**What the exercise asks:** The records below are to be repeated exactly, and their pictures left out.

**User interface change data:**
________
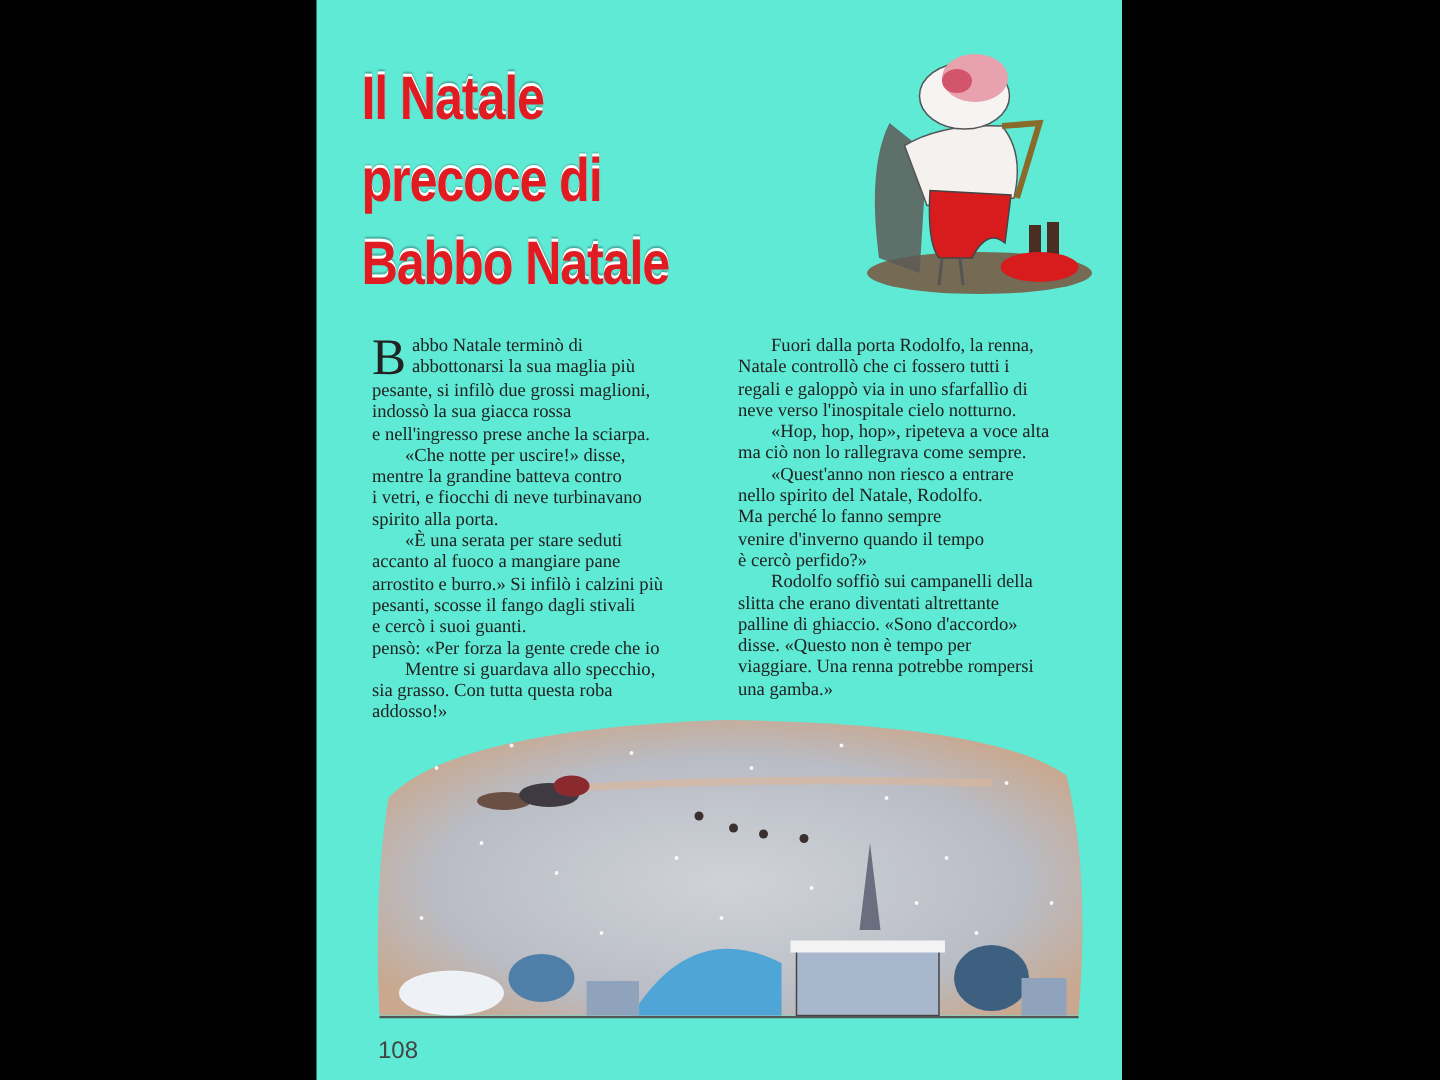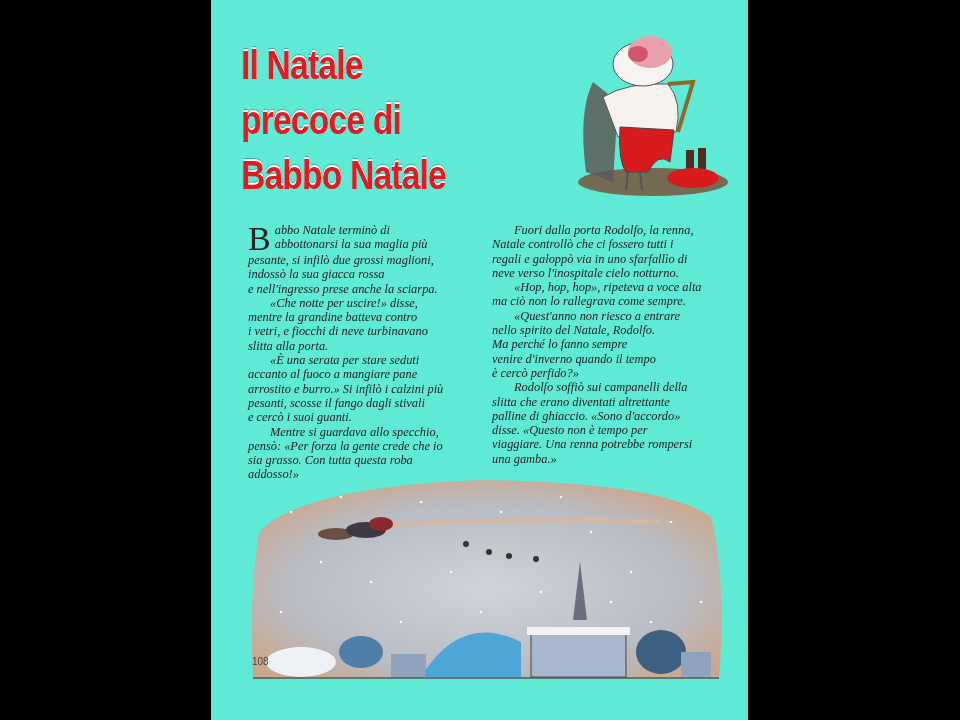--- a/index.html
+++ b/index.html
@@ -13,7 +13,7 @@
   .col-left { left:37px; width:232px; }
   .col-right { left:281px; width:240px; }
   .dropcap { float:left; font-size:34px; line-height:28px; margin:2px 4px 0 0; color:#222; }
-  .line { display:block; white-space:nowrap;font-style:italic; }
+  .line { display:block; white-space:nowrap; }
   .scene { position:absolute; left:30px; top:472px; width:490px; height:212px; }
   .pagenum { position:absolute; left:41px; top:656px; font-family:"Liberation Sans", sans-serif; font-size:10px; color:#444; }
 </style>

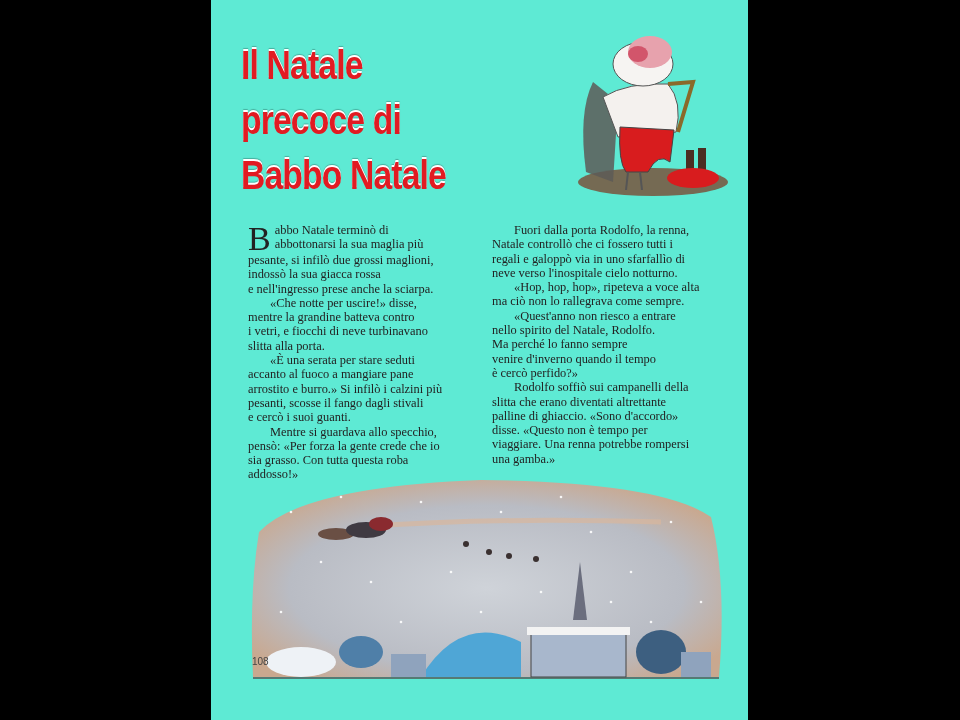--- a/index.html
+++ b/index.html
@@ -57,7 +57,7 @@
       <span class="line" style="padding-left:22px">«Che notte per uscire!» disse,</span>
       <span class="line">mentre la grandine batteva contro</span>
       <span class="line">i vetri, e fiocchi di neve turbinavano</span>
-      <span class="line">slitta alla porta.</span>
+      <span class="line">spirito alla porta.</span>
     </p>
     <p>
       <span class="line" style="padding-left:22px">«È una serata per stare seduti</span>

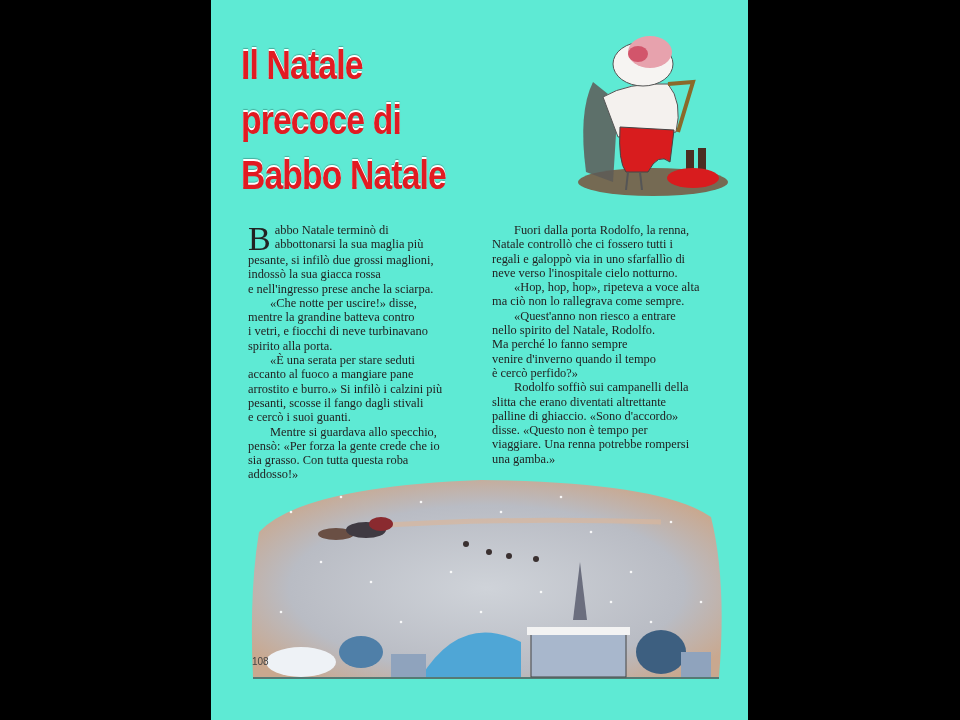--- a/index.html
+++ b/index.html
@@ -67,8 +67,8 @@
       <span class="line">e cercò i suoi guanti.</span>
     </p>
     <p>
+      <span class="line">pensò: «Per forza la gente crede che io</span>
       <span class="line" style="padding-left:22px">Mentre si guardava allo specchio,</span>
-      <span class="line">pensò: «Per forza la gente crede che io</span>
       <span class="line">sia grasso. Con tutta questa roba</span>
       <span class="line">addosso!»</span>
     </p>

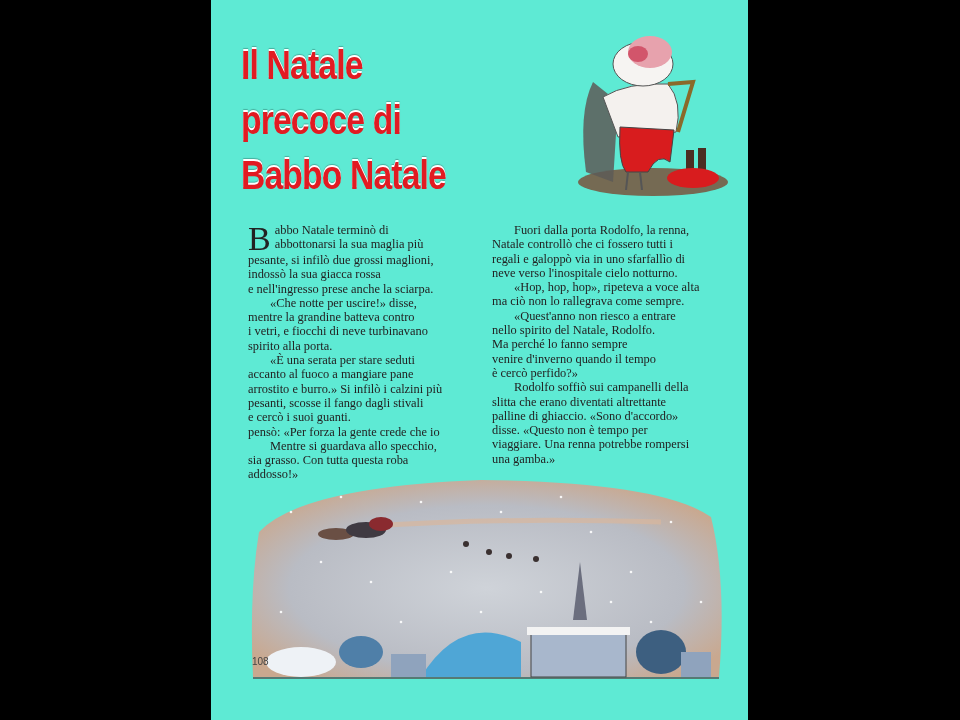--- a/index.html
+++ b/index.html
@@ -15,7 +15,7 @@
   .dropcap { float:left; font-size:34px; line-height:28px; margin:2px 4px 0 0; color:#222; }
   .line { display:block; white-space:nowrap; }
   .scene { position:absolute; left:30px; top:472px; width:490px; height:212px; }
-  .pagenum { position:absolute; left:41px; top:656px; font-family:"Liberation Sans", sans-serif; font-size:10px; color:#444; }
+  .pagenum { position:absolute; left:41px; top:692px; font-family:"Liberation Sans", sans-serif; font-size:16px; color:#444; }
 </style>
 </head>
 <body>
________
**Result of this exercise:**
--- a/index.html
+++ b/index.html
@@ -13,7 +13,7 @@
   .col-left { left:37px; width:232px; }
   .col-right { left:281px; width:240px; }
   .dropcap { float:left; font-size:34px; line-height:28px; margin:2px 4px 0 0; color:#222; }
-  .line { display:block; white-space:nowrap;font-style:italic; }
+  .line { display:block; white-space:nowrap; }
   .scene { position:absolute; left:30px; top:472px; width:490px; height:212px; }
   .pagenum { position:absolute; left:41px; top:656px; font-family:"Liberation Sans", sans-serif; font-size:10px; color:#444; }
 </style>

--- a/index.html
+++ b/index.html
@@ -57,7 +57,7 @@
       <span class="line" style="padding-left:22px">«Che notte per uscire!» disse,</span>
       <span class="line">mentre la grandine batteva contro</span>
       <span class="line">i vetri, e fiocchi di neve turbinavano</span>
-      <span class="line">slitta alla porta.</span>
+      <span class="line">spirito alla porta.</span>
     </p>
     <p>
       <span class="line" style="padding-left:22px">«È una serata per stare seduti</span>

--- a/index.html
+++ b/index.html
@@ -67,8 +67,8 @@
       <span class="line">e cercò i suoi guanti.</span>
     </p>
     <p>
+      <span class="line">pensò: «Per forza la gente crede che io</span>
       <span class="line" style="padding-left:22px">Mentre si guardava allo specchio,</span>
-      <span class="line">pensò: «Per forza la gente crede che io</span>
       <span class="line">sia grasso. Con tutta questa roba</span>
       <span class="line">addosso!»</span>
     </p>

--- a/index.html
+++ b/index.html
@@ -15,7 +15,7 @@
   .dropcap { float:left; font-size:34px; line-height:28px; margin:2px 4px 0 0; color:#222; }
   .line { display:block; white-space:nowrap; }
   .scene { position:absolute; left:30px; top:472px; width:490px; height:212px; }
-  .pagenum { position:absolute; left:41px; top:656px; font-family:"Liberation Sans", sans-serif; font-size:10px; color:#444; }
+  .pagenum { position:absolute; left:41px; top:692px; font-family:"Liberation Sans", sans-serif; font-size:16px; color:#444; }
 </style>
 </head>
 <body>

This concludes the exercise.